The records: Begin

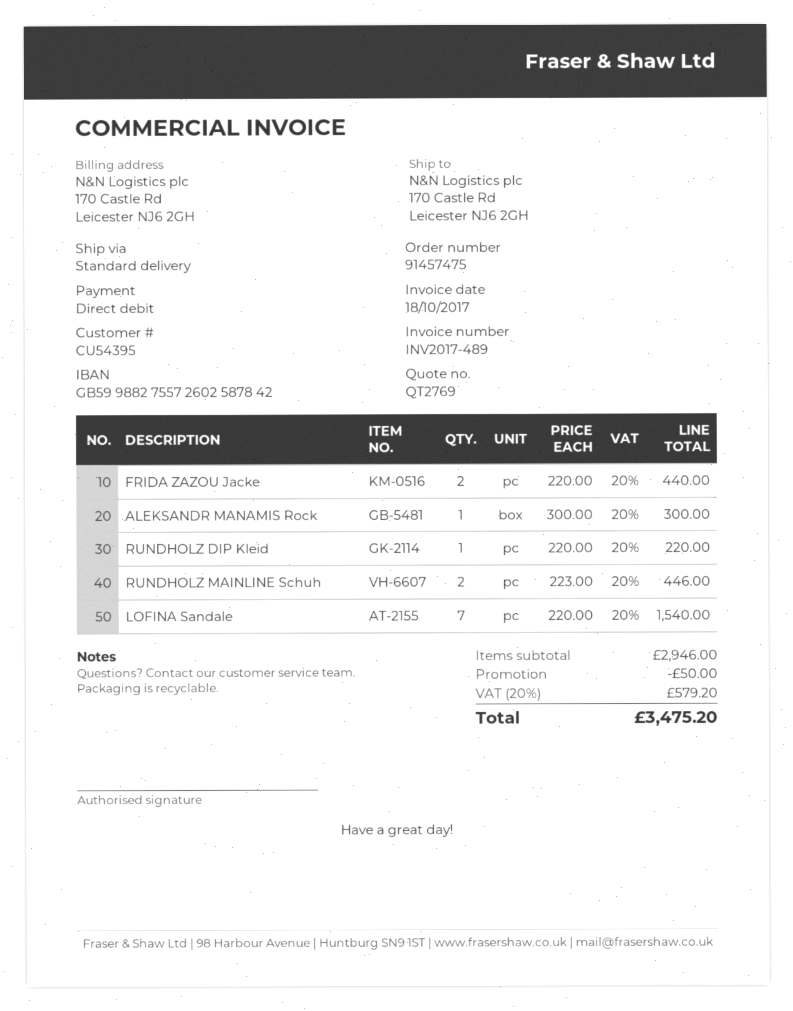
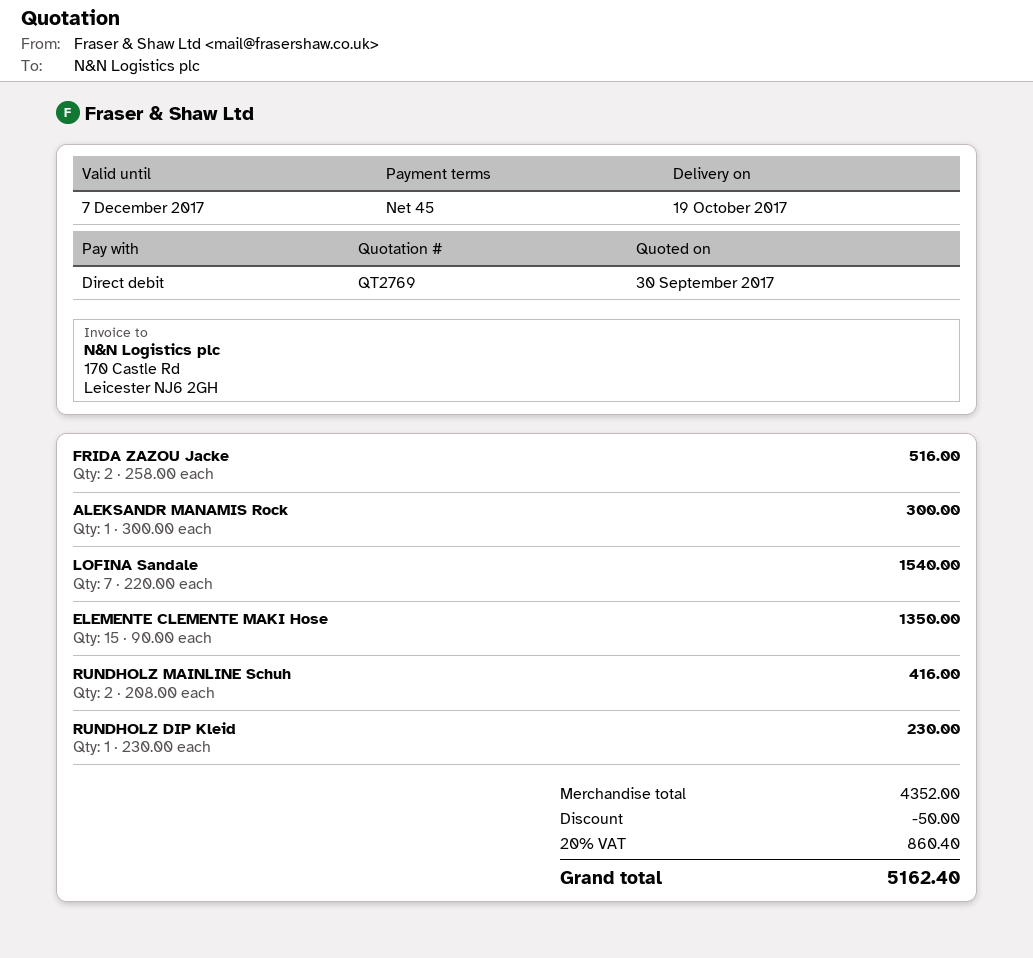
FRIDA ZAZOU Jacke: 2 x 220.00 = 440.00 -> 2 x 258.00 = 516.00
RUNDHOLZ DIP Kleid: 1 x 220.00 = 220.00 -> 1 x 230.00 = 230.00
RUNDHOLZ MAINLINE Schuh: 2 x 223.00 = 446.00 -> 2 x 208.00 = 416.00
ELEMENTE CLEMENTE MAKI Hose: none -> 15 x 90.00 = 1350.00
subtotal: 2946.00 -> 4352.00
tax: 20% = 579.20 -> 20% = 860.40
total: 3475.20 -> 5162.40

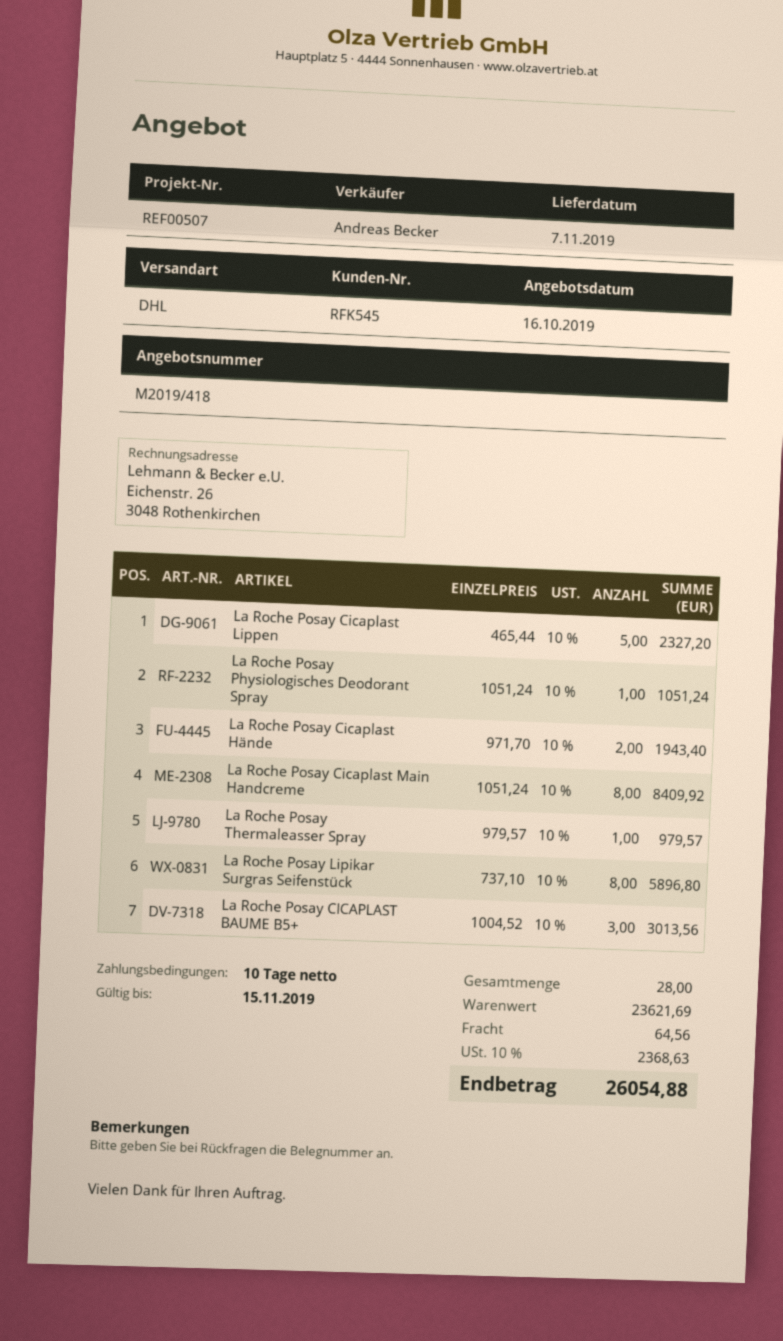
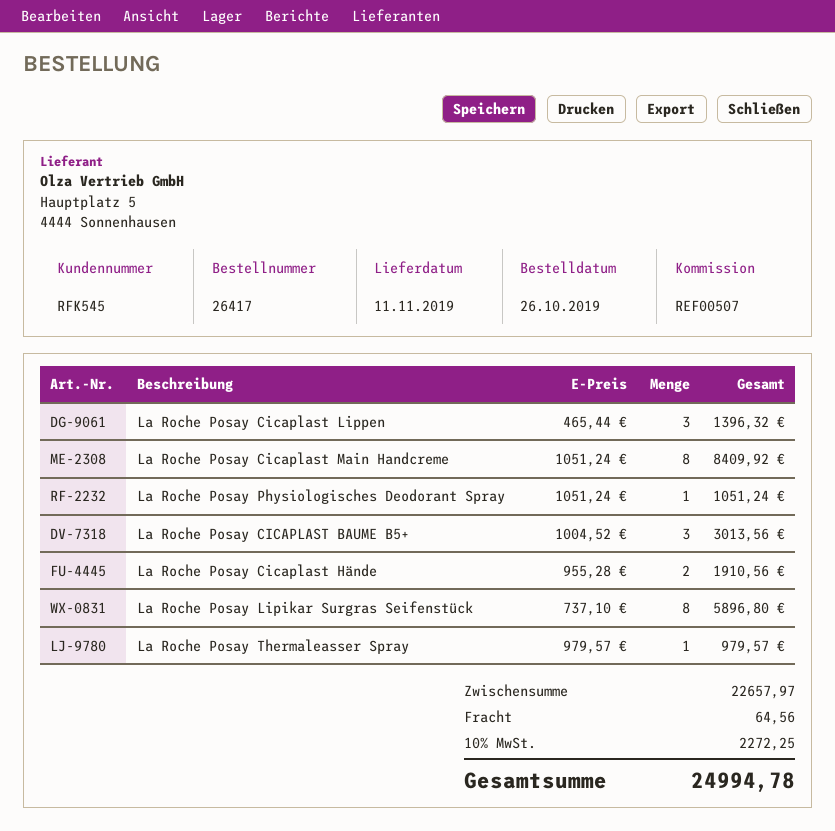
delivery date: 2019-11-07 -> 2019-11-11
La Roche Posay Cicaplast Lippen: 5 x 465.44 = 2327.20 -> 3 x 465.44 = 1396.32
La Roche Posay Cicaplast Hände: 2 x 971.70 = 1943.40 -> 2 x 955.28 = 1910.56
subtotal: 23621.69 -> 22657.97
tax: 10% = 2368.63 -> 10% = 2272.25
total: 26054.88 -> 24994.78

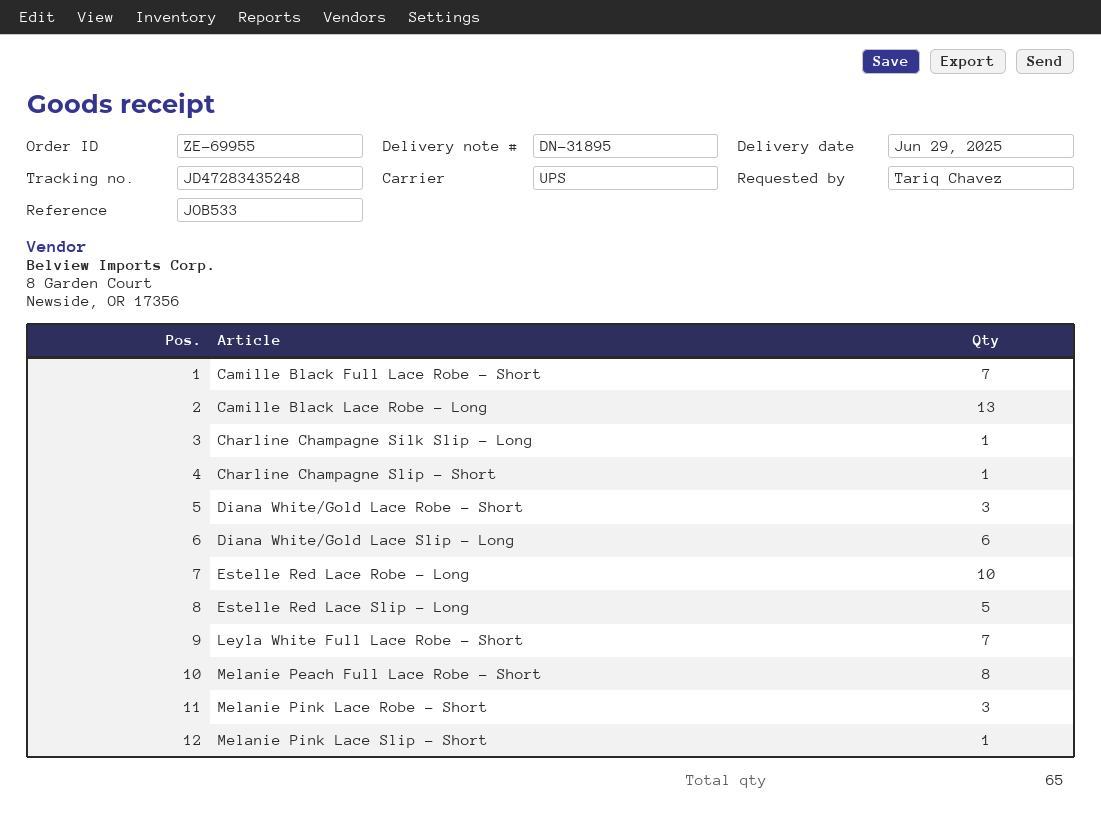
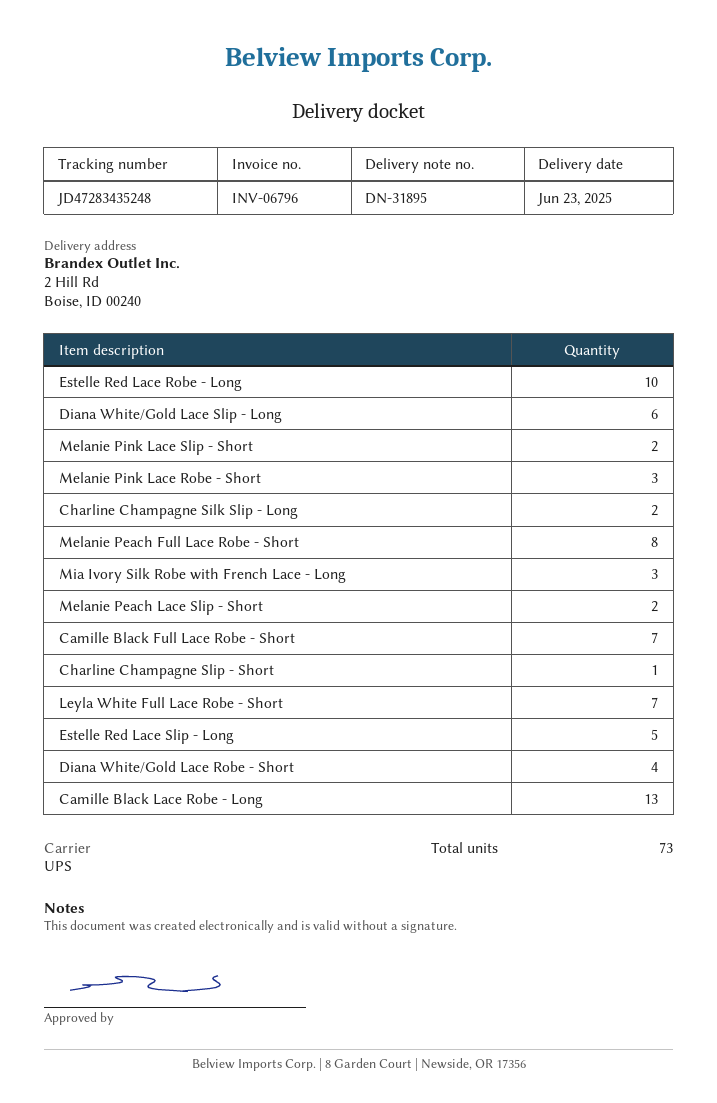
delivery date: 2025-06-29 -> 2025-06-23
Charline Champagne Silk Slip - Long: 1 -> 2
Diana White/Gold Lace Robe - Short: 3 -> 4
Melanie Pink Lace Slip - Short: 1 -> 2
Mia Ivory Silk Robe with French Lace - Long: none -> 3
Melanie Peach Lace Slip - Short: none -> 2
total quantity: 65 -> 73

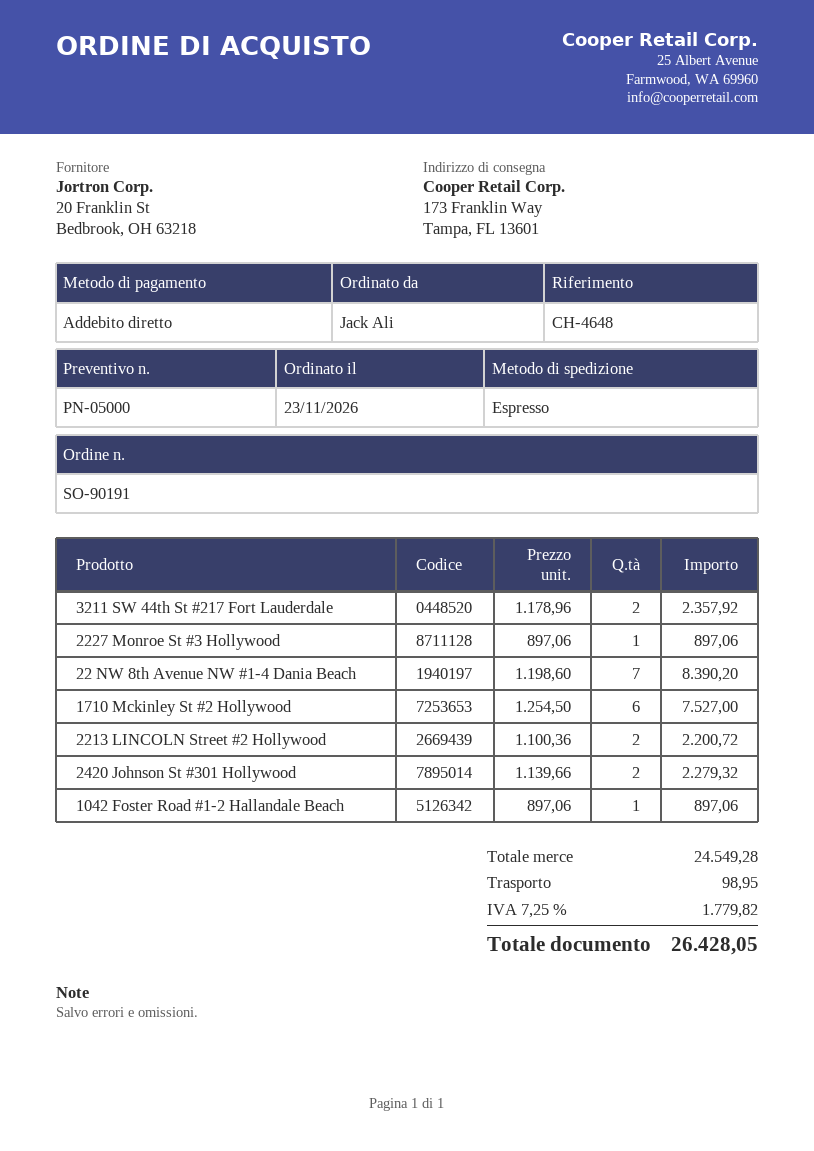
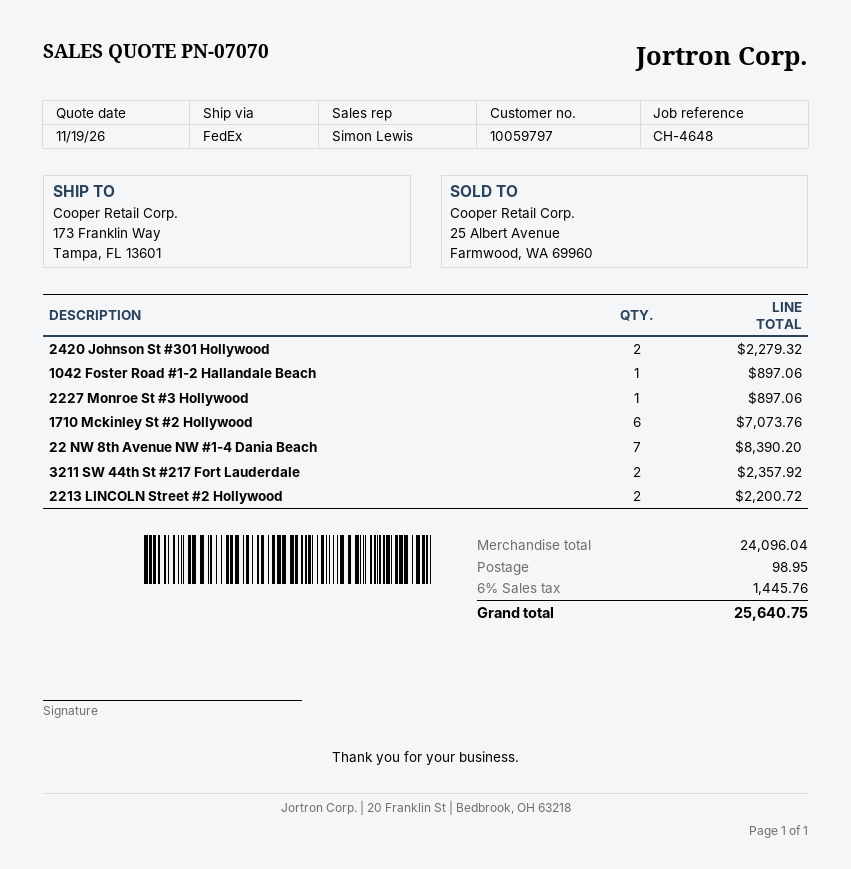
quote number: PN-05000 -> PN-07070
shipping method: express -> FedEx
1710 Mckinley St #2 Hollywood: 6 for 7527.00 -> 6 for 7073.76
subtotal: 24549.28 -> 24096.04
tax: 7.25% = 1779.82 -> 6% = 1445.76
total: 26428.05 -> 25640.75

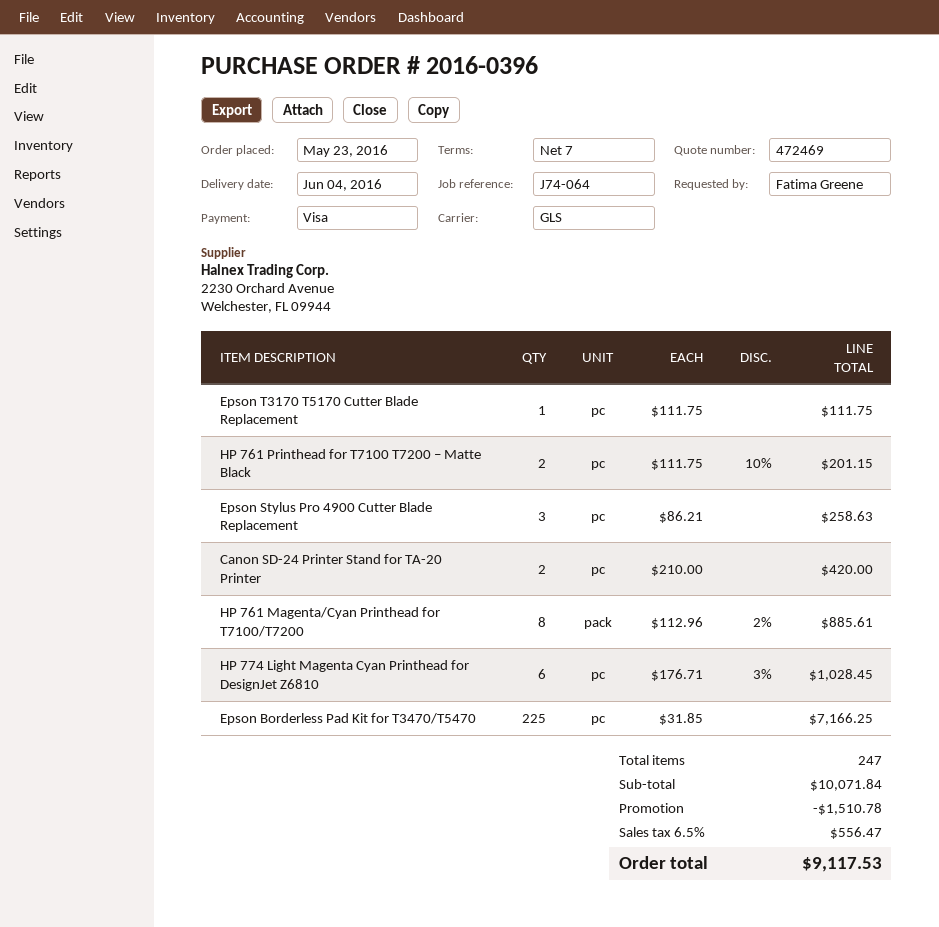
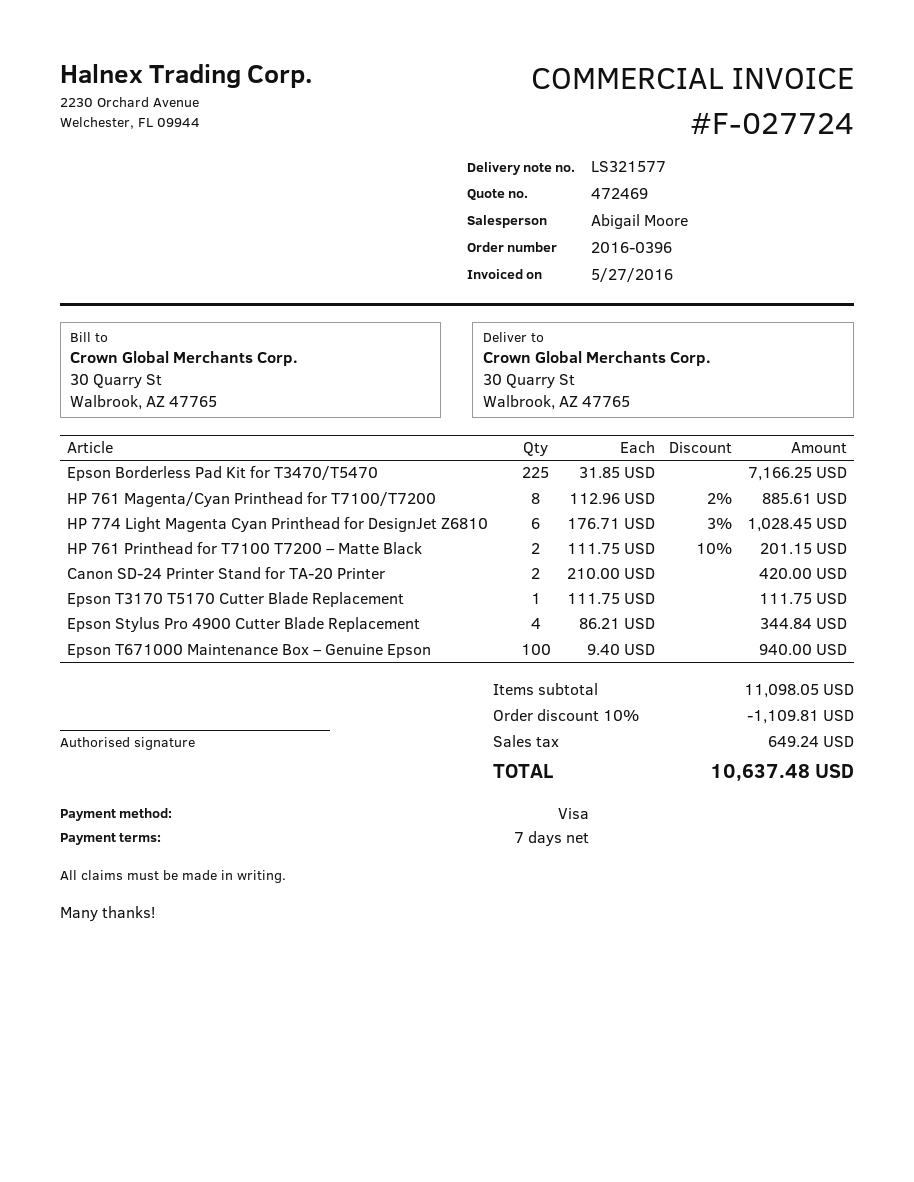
Epson Stylus Pro 4900 Cutter Blade Replacement: 3 x 86.21 = 258.63 -> 4 x 86.21 = 344.84
Epson T671000 Maintenance Box – Genuine Epson: none -> 100 x 9.40 = 940.00
subtotal: 10071.84 -> 11098.05
discount: 1510.78 -> 1109.81
tax: 556.47 -> 649.24
total: 9117.53 -> 10637.48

The records: End

Brief:
Using the records given above, list every line that includes the word "Cicaplast".

Solution:
La Roche Posay Cicaplast Lippen: 5 x 465.44 = 2327.20 -> 3 x 465.44 = 1396.32
La Roche Posay Cicaplast Hände: 2 x 971.70 = 1943.40 -> 2 x 955.28 = 1910.56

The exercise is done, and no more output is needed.